Grilled Meat + Oregano = Reduced Risks of Cancer, Foodborne Disease
Research conducted by UA microbiologist Sadhana Ravishankar has shown that a compound in oregano reduces the formation of potentially cancer-causing compounds that can form in grilled meat.
Adding oregano to meat before grilling could reduce the formation of potentially cancer-causing compounds by up to 78 percent, University of Arizona researchers have found. The spice also helps inactivate harmful E. coli O157:H7 in the meat.
Research conducted by UA microbiologist Sadhana Ravishankar has shown that a compound in oregano reduces the formation of heterocyclic amines, the potentially cancer-causing culprits that can form in grilled meat.
"We are preventing the formation of potentially carcinogenic compounds in the grilled meat itself, so people can eat safer grilled meat," said Ravishankar, an assistant professor in the UA's department of veterinary science and microbiology in the College of Agriculture and Life Sciences.
Her study was published in the Journal of Agricultural and Food Chemistry.
Heterocyclic amines form in grilled, charbroiled or fried meat in two essential steps. First, a raw juicy hamburger is slapped on the grill. As the meat heats up, amino acids and glucose in the meat react with each other to create molecules known as intermediates. Next, these intermediates react with creatinine, a molecule that is present in muscle. The result is heterocyclic amines.
Once the nice and crispy hamburger is eaten, the heterocyclic amines potentially could lead to cell malfunction. Several epidemiological studies have shown a possible correlation between the consumption of well-done meats and different types of cancers in humans.
So maybe people can live without that extra crispy texture on their meat. Unfortunately that strategy has a pitfall too: There are established standards for cooking ground beef in order to eliminate harmful E. coli bacteria in the vast majority of commercial meat. Restaurants often recommend well-done meat to minimize the potential for foodborne illness.
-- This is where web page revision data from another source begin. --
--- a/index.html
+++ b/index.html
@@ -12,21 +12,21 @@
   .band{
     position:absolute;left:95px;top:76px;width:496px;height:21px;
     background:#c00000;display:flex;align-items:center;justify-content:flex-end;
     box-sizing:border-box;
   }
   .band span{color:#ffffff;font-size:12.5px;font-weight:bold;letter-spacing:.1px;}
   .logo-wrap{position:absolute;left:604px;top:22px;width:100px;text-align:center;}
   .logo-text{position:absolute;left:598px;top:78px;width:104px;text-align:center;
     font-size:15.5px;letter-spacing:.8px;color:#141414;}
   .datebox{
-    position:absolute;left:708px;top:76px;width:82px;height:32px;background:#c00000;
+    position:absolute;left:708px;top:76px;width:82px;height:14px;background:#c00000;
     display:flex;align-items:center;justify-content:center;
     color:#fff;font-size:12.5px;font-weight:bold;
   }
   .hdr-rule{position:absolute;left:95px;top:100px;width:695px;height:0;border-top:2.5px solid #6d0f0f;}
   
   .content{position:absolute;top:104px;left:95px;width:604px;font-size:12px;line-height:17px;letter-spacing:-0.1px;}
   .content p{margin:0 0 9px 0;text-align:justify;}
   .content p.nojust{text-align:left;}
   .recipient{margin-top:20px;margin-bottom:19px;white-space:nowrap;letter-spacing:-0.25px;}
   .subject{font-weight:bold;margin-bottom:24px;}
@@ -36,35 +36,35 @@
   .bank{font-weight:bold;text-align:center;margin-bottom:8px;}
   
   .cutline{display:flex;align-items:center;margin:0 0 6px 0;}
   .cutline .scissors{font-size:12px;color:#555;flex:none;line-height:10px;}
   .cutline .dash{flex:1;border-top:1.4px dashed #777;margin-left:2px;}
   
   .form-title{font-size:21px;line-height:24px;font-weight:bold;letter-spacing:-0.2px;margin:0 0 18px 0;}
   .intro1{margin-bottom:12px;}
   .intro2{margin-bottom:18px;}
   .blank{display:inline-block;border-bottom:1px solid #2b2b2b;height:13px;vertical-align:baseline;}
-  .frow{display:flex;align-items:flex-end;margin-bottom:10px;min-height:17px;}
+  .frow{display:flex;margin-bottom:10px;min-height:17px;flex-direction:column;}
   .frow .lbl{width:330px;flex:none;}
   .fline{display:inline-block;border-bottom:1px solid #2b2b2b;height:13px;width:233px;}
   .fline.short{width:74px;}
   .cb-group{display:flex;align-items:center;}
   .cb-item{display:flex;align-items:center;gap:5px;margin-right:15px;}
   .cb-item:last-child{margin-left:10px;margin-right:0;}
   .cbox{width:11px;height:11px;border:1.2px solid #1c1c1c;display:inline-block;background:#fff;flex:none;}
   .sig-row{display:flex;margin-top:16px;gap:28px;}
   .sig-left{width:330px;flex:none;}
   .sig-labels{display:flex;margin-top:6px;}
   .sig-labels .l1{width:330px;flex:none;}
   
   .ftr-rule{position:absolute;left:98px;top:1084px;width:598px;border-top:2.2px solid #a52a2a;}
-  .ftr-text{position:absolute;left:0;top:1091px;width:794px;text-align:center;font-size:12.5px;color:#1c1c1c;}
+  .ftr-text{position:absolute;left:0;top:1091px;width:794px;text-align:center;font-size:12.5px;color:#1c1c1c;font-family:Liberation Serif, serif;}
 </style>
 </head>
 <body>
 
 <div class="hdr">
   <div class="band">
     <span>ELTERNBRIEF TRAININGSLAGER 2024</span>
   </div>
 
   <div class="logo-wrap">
"The ground beef patty has to be heated to a temperature of 71 degrees Celsius to kill E. coli bacteria," said Ravishankar. "When they say 71 degrees, that means the cold spot at the geometric center of the ground beef patty. What happens is when you're grilling or broiling or frying, it takes longer for the geometric center to reach 71 degrees while the periphery of the meat has already reached that ahead of time and the temperature continues to rise. The higher the temperature, the more the formation of heterocyclic amines."
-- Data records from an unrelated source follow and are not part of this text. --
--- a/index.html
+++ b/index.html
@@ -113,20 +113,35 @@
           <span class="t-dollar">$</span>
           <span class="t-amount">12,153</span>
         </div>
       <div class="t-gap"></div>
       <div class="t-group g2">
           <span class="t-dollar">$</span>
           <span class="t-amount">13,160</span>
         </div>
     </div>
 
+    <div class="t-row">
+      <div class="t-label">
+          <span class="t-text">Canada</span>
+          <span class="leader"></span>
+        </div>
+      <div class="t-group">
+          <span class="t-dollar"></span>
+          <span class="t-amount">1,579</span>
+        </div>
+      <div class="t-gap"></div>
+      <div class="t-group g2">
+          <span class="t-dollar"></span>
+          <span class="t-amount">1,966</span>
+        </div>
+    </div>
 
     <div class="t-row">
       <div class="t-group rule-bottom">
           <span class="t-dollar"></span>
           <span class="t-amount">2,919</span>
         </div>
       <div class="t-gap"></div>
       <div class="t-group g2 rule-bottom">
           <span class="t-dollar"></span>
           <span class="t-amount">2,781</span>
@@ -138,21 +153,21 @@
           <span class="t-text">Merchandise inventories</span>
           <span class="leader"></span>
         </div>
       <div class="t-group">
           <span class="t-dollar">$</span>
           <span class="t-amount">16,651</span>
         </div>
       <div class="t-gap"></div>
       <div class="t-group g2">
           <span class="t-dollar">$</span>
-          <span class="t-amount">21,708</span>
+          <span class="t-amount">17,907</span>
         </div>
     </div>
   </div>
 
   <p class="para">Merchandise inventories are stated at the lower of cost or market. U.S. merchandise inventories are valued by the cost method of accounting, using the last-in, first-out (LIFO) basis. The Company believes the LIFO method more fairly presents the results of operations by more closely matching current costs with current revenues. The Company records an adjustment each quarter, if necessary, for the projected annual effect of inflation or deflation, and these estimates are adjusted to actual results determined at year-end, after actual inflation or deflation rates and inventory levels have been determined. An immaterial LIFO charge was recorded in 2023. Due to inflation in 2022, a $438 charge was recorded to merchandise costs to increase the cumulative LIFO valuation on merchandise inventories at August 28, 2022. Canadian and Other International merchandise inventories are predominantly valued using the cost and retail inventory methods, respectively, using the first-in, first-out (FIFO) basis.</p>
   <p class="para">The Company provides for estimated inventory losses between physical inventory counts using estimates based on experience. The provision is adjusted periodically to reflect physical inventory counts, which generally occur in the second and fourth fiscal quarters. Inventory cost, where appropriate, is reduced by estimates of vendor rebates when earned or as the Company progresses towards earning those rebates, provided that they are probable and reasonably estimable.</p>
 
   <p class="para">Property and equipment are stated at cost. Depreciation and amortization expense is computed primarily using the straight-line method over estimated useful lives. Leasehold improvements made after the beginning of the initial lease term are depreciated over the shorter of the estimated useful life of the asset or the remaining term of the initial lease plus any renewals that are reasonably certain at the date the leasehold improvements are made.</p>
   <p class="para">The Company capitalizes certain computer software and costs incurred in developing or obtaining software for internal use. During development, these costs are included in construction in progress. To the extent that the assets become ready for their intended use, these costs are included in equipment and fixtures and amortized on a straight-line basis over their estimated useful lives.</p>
So it's E. coli on one hand, and potential carcinogens on the other. Not the best of choices. Luckily, a plant compound found in oregano may be a solution to both problems.
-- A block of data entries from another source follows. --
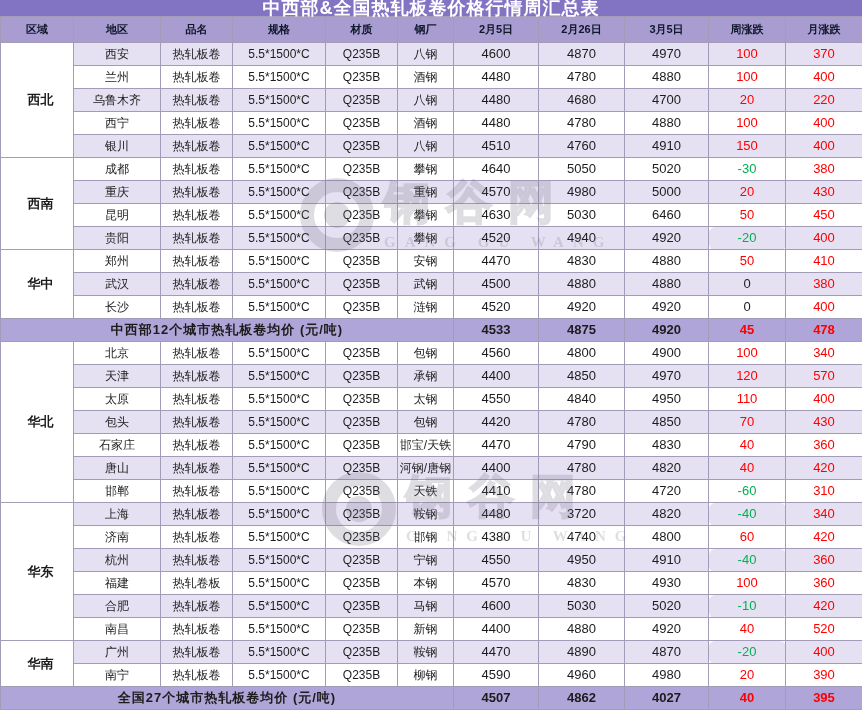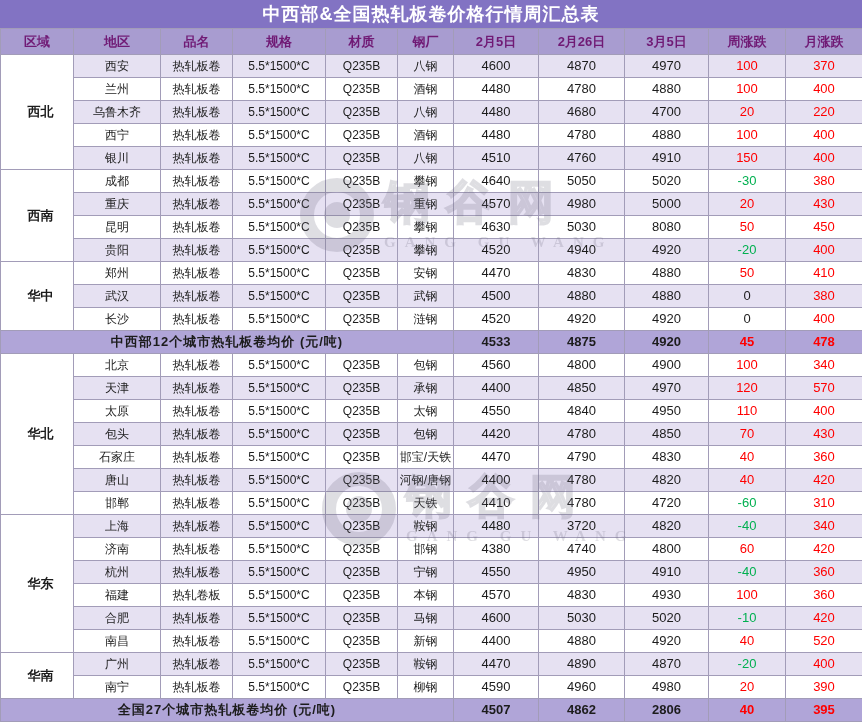--- a/index.html
+++ b/index.html
@@ -1,41 +1,41 @@
 <!DOCTYPE html>
 <html style="--title-bg: #8273c3; --header-bg: #a89cd0; --summary-bg: #b0a5d8; --shade-row-bg: #e6e1f2; --up: #ff0000; --down: #00b050;"><head>
 <meta charset="utf-8">
 <style>
   html,body{margin:0;padding:0;background:#fff;}
   .sheet{
     position:relative;width:862px;height:723px;overflow:hidden;
     font-family:"Liberation Sans","DejaVu Sans",sans-serif;background:#fff;
   }
   .title-bar{
-    height:28px;background:var(--title-bg,#8273c3);color:#ffffff;
+    height:16px;background:var(--title-bg,#8273c3);color:#ffffff;
     font-weight:bold;font-size:18px;letter-spacing:1px;
     display:flex;align-items:center;justify-content:center;
   }
   table{border-collapse:collapse;table-layout:fixed;width:862px;}
   th,td{
     border:1px solid #a29cb8;text-align:center;vertical-align:middle;
     padding:0 1px;font-size:12px;color:#1c1c1c;overflow:hidden;line-height:1.05;
   }
   thead th{
-    background:var(--header-bg,#a89cd0);height:25px;font-size:13px;
-    font-weight:bold;color:#701a75;
+    background:var(--header-bg,#a89cd0);height:25px;font-size:11px;
+    font-weight:bold;color:#0f172a;
   }
   tbody td{height:22px;}
   tr.shade td{background:var(--shade-row-bg,#e6e1f2);}
   tr.plain td{background:#ffffff;}
   td.region{background:#ffffff !important;font-weight:bold;font-size:13px;padding-left:8px;}
   tr.summary td{background:var(--summary-bg,#b0a5d8);font-weight:bold;font-size:13px;margin-left:36px;}
   td.num{font-size:13px;}
   td.up{color:var(--up,#ff0000);}
-  td.down{color:var(--down,#00b050);}
+  td.down{color:var(--down,#00b050);border-radius:6px;}
   td.zero{color:#1c1c1c;}
   td.sum-label{font-size:14px;letter-spacing:1px;}
   
   .watermark{
     position:absolute;display:flex;align-items:center;gap:10px;
     opacity:.22;pointer-events:none;color:#6f6c80;
   }
   .wm1{left:300px;top:178px;}
   .wm2{left:322px;top:472px;}
   .wm-circle{
@@ -174,21 +174,21 @@
           <td class="num up">430</td>
         </tr>
         <tr class="plain">
           <td>昆明</td>
           <td>热轧板卷</td>
           <td>5.5*1500*C</td>
           <td>Q235B</td>
           <td>攀钢</td>
           <td class="num">4630</td>
           <td class="num">5030</td>
-          <td class="num">8080</td>
+          <td class="num">6460</td>
           <td class="num up">50</td>
           <td class="num up">450</td>
         </tr>
         <tr class="shade">
           <td>贵阳</td>
           <td>热轧板卷</td>
           <td>5.5*1500*C</td>
           <td>Q235B</td>
           <td>攀钢</td>
           <td class="num">4520</td>
@@ -422,21 +422,21 @@
           <td class="num">4590</td>
           <td class="num">4960</td>
           <td class="num">4980</td>
           <td class="num up">20</td>
           <td class="num up">390</td>
         </tr>
         <tr class="summary">
           <td colspan="6" class="sum-label">全国27个城市热轧板卷均价 (元/吨)</td>
           <td class="num ">4507</td>
           <td class="num ">4862</td>
-          <td class="num ">2806</td>
+          <td class="num ">4027</td>
           <td class="num up">40</td>
           <td class="num up">395</td>
         </tr>
       </tbody>
   </table>
 
   <div class="watermark wm1">
     <span class="wm-circle"></span>
     <span class="wm-texts">
       <span class="wm-cn">钢谷网</span>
"We added the active ingredient of oregano oil, called carvacrol, to the meat. Then we grilled the meat, and we were able to reduce the formation of these compounds," said Ravishankar. "Carvacrol has anti-oxidative properties, so we are thinking that it binds to or reacts with some of the intermediates and prevents them from forming the heterocyclic amines. The mechanism is not clear yet."
Carvacrol also has antimicrobial properties that inactivate E. coli: a membrane-active compound, it breaks the chain of fatty acids that makes up the outer membrane of an E. coli cell, causing the cell to leak its contents.
"We are also hoping that by using these compounds we can reduce the temperature of heating to inactivate E. coli," said Ravishankar. "If you reduce the temperature of heating, you can reduce the formation of heterocyclic amines automatically."
Collaborating with Mendel Friedman at the U.S. Department of Agriculture's Agricultural Research Service Western Regional Research Center in Albany, Calif., Ravishankar is currently testing other anti-oxidative and antimicrobial plant compounds and extracts to find out if they have similar effects as carvacrol on grilled meat.
To prevent compromising the meat flavor and taste, Ravishankar's lab is testing different combinations of plant compounds. "We plan on evaluating different combinations in such a way that you reduce the heterocyclic amines, inactivate E. coli, and at the same time you keep the flavor of the ground beef palatable," said Ravishankar.
In the future, Ravishankar would like to test the effects in animal studies designed to find out whether consumption of meat containing plant compounds helps protect against both infection and cancer.
Meanwhile, Ravishankar's research has shown for the first time a way to simultaneously inactivate harmful E. coli and reduce the formation of potentially carcinogenic compounds in grilled meat itself, hopefully saving us from a future filled with medium-rare food.